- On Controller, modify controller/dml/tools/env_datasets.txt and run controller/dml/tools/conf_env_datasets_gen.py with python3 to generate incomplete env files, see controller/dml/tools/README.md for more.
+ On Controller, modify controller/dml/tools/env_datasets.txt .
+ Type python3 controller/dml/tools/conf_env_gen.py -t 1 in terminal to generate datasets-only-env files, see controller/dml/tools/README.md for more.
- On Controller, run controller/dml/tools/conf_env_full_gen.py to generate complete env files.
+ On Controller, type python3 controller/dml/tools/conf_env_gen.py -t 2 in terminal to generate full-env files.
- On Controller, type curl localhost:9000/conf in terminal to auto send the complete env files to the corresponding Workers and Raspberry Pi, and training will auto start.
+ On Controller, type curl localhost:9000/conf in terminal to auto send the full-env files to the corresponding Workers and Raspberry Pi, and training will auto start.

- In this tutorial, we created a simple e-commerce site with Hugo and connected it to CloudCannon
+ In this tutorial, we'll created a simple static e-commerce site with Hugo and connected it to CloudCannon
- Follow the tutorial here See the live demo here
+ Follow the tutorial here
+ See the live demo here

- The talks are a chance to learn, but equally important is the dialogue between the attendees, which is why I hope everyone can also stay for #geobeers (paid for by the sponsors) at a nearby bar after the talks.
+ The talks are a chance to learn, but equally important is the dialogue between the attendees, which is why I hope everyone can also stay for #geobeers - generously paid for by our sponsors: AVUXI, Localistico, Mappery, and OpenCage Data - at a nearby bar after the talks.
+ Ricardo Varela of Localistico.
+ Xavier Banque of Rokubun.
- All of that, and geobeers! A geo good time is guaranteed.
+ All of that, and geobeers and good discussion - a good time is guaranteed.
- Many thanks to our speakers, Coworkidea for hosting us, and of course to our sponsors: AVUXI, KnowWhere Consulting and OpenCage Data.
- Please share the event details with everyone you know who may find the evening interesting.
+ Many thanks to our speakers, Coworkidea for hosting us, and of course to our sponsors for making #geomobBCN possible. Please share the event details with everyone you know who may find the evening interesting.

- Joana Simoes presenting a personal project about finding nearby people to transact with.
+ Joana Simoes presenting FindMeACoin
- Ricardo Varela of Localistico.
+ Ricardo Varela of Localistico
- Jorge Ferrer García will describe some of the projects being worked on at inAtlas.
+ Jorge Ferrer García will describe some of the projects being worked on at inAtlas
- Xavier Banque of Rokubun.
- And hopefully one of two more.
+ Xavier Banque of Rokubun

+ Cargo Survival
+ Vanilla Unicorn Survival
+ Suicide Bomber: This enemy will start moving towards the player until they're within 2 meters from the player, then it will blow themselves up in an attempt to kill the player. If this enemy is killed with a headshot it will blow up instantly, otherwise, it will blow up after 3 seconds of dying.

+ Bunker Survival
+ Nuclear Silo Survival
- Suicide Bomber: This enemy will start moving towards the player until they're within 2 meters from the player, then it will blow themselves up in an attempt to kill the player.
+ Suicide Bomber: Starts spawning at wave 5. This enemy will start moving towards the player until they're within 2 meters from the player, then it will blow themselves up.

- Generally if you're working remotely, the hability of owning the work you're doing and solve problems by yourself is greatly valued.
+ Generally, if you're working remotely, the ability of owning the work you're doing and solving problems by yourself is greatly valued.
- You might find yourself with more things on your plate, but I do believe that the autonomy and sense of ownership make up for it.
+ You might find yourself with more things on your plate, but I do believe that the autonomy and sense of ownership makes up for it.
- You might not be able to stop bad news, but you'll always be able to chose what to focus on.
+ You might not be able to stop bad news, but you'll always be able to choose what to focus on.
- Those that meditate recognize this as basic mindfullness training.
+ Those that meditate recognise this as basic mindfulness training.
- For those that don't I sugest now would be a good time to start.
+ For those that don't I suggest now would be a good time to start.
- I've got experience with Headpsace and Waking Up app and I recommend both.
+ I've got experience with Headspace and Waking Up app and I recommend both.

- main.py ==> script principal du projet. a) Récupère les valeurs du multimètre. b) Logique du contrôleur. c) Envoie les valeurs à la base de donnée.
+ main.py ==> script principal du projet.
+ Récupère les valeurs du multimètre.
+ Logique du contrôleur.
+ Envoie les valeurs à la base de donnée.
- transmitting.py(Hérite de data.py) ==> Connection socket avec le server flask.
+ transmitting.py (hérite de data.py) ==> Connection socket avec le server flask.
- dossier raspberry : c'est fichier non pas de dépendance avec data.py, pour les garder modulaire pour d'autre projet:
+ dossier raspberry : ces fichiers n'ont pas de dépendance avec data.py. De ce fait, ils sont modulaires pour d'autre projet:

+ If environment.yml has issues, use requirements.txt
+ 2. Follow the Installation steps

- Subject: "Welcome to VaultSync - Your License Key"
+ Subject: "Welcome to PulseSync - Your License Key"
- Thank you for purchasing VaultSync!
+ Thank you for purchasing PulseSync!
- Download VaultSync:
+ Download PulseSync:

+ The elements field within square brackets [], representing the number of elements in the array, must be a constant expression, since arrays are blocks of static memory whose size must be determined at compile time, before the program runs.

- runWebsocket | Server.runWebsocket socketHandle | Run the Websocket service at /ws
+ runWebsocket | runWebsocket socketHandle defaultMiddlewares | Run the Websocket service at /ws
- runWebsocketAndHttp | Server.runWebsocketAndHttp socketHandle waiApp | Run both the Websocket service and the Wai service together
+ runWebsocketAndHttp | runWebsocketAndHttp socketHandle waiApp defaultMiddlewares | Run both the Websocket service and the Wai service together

-.-.-

Exercise goal: The entries above are to be restated word for word.

Solved exercise:
- On Controller, modify controller/dml/tools/env_datasets.txt and run controller/dml/tools/conf_env_datasets_gen.py with python3 to generate incomplete env files, see controller/dml/tools/README.md for more.
+ On Controller, modify controller/dml/tools/env_datasets.txt .
+ Type python3 controller/dml/tools/conf_env_gen.py -t 1 in terminal to generate datasets-only-env files, see controller/dml/tools/README.md for more.
- On Controller, run controller/dml/tools/conf_env_full_gen.py to generate complete env files.
+ On Controller, type python3 controller/dml/tools/conf_env_gen.py -t 2 in terminal to generate full-env files.
- On Controller, type curl localhost:9000/conf in terminal to auto send the complete env files to the corresponding Workers and Raspberry Pi, and training will auto start.
+ On Controller, type curl localhost:9000/conf in terminal to auto send the full-env files to the corresponding Workers and Raspberry Pi, and training will auto start.

- In this tutorial, we created a simple e-commerce site with Hugo and connected it to CloudCannon
+ In this tutorial, we'll created a simple static e-commerce site with Hugo and connected it to CloudCannon
- Follow the tutorial here See the live demo here
+ Follow the tutorial here
+ See the live demo here

- The talks are a chance to learn, but equally important is the dialogue between the attendees, which is why I hope everyone can also stay for #geobeers (paid for by the sponsors) at a nearby bar after the talks.
+ The talks are a chance to learn, but equally important is the dialogue between the attendees, which is why I hope everyone can also stay for #geobeers - generously paid for by our sponsors: AVUXI, Localistico, Mappery, and OpenCage Data - at a nearby bar after the talks.
+ Ricardo Varela of Localistico.
+ Xavier Banque of Rokubun.
- All of that, and geobeers! A geo good time is guaranteed.
+ All of that, and geobeers and good discussion - a good time is guaranteed.
- Many thanks to our speakers, Coworkidea for hosting us, and of course to our sponsors: AVUXI, KnowWhere Consulting and OpenCage Data.
- Please share the event details with everyone you know who may find the evening interesting.
+ Many thanks to our speakers, Coworkidea for hosting us, and of course to our sponsors for making #geomobBCN possible. Please share the event details with everyone you know who may find the evening interesting.

- Joana Simoes presenting a personal project about finding nearby people to transact with.
+ Joana Simoes presenting FindMeACoin
- Ricardo Varela of Localistico.
+ Ricardo Varela of Localistico
- Jorge Ferrer García will describe some of the projects being worked on at inAtlas.
+ Jorge Ferrer García will describe some of the projects being worked on at inAtlas
- Xavier Banque of Rokubun.
- And hopefully one of two more.
+ Xavier Banque of Rokubun

+ Cargo Survival
+ Vanilla Unicorn Survival
+ Suicide Bomber: This enemy will start moving towards the player until they're within 2 meters from the player, then it will blow themselves up in an attempt to kill the player. If this enemy is killed with a headshot it will blow up instantly, otherwise, it will blow up after 3 seconds of dying.

+ Bunker Survival
+ Nuclear Silo Survival
- Suicide Bomber: This enemy will start moving towards the player until they're within 2 meters from the player, then it will blow themselves up in an attempt to kill the player.
+ Suicide Bomber: Starts spawning at wave 5. This enemy will start moving towards the player until they're within 2 meters from the player, then it will blow themselves up.

- Generally if you're working remotely, the hability of owning the work you're doing and solve problems by yourself is greatly valued.
+ Generally, if you're working remotely, the ability of owning the work you're doing and solving problems by yourself is greatly valued.
- You might find yourself with more things on your plate, but I do believe that the autonomy and sense of ownership make up for it.
+ You might find yourself with more things on your plate, but I do believe that the autonomy and sense of ownership makes up for it.
- You might not be able to stop bad news, but you'll always be able to chose what to focus on.
+ You might not be able to stop bad news, but you'll always be able to choose what to focus on.
- Those that meditate recognize this as basic mindfullness training.
+ Those that meditate recognise this as basic mindfulness training.
- For those that don't I sugest now would be a good time to start.
+ For those that don't I suggest now would be a good time to start.
- I've got experience with Headpsace and Waking Up app and I recommend both.
+ I've got experience with Headspace and Waking Up app and I recommend both.

- main.py ==> script principal du projet. a) Récupère les valeurs du multimètre. b) Logique du contrôleur. c) Envoie les valeurs à la base de donnée.
+ main.py ==> script principal du projet.
+ Récupère les valeurs du multimètre.
+ Logique du contrôleur.
+ Envoie les valeurs à la base de donnée.
- transmitting.py(Hérite de data.py) ==> Connection socket avec le server flask.
+ transmitting.py (hérite de data.py) ==> Connection socket avec le server flask.
- dossier raspberry : c'est fichier non pas de dépendance avec data.py, pour les garder modulaire pour d'autre projet:
+ dossier raspberry : ces fichiers n'ont pas de dépendance avec data.py. De ce fait, ils sont modulaires pour d'autre projet:

+ If environment.yml has issues, use requirements.txt
+ 2. Follow the Installation steps

- Subject: "Welcome to VaultSync - Your License Key"
+ Subject: "Welcome to PulseSync - Your License Key"
- Thank you for purchasing VaultSync!
+ Thank you for purchasing PulseSync!
- Download VaultSync:
+ Download PulseSync:

+ The elements field within square brackets [], representing the number of elements in the array, must be a constant expression, since arrays are blocks of static memory whose size must be determined at compile time, before the program runs.

- runWebsocket | Server.runWebsocket socketHandle | Run the Websocket service at /ws
+ runWebsocket | runWebsocket socketHandle defaultMiddlewares | Run the Websocket service at /ws
- runWebsocketAndHttp | Server.runWebsocketAndHttp socketHandle waiApp | Run both the Websocket service and the Wai service together
+ runWebsocketAndHttp | runWebsocketAndHttp socketHandle waiApp defaultMiddlewares | Run both the Websocket service and the Wai service together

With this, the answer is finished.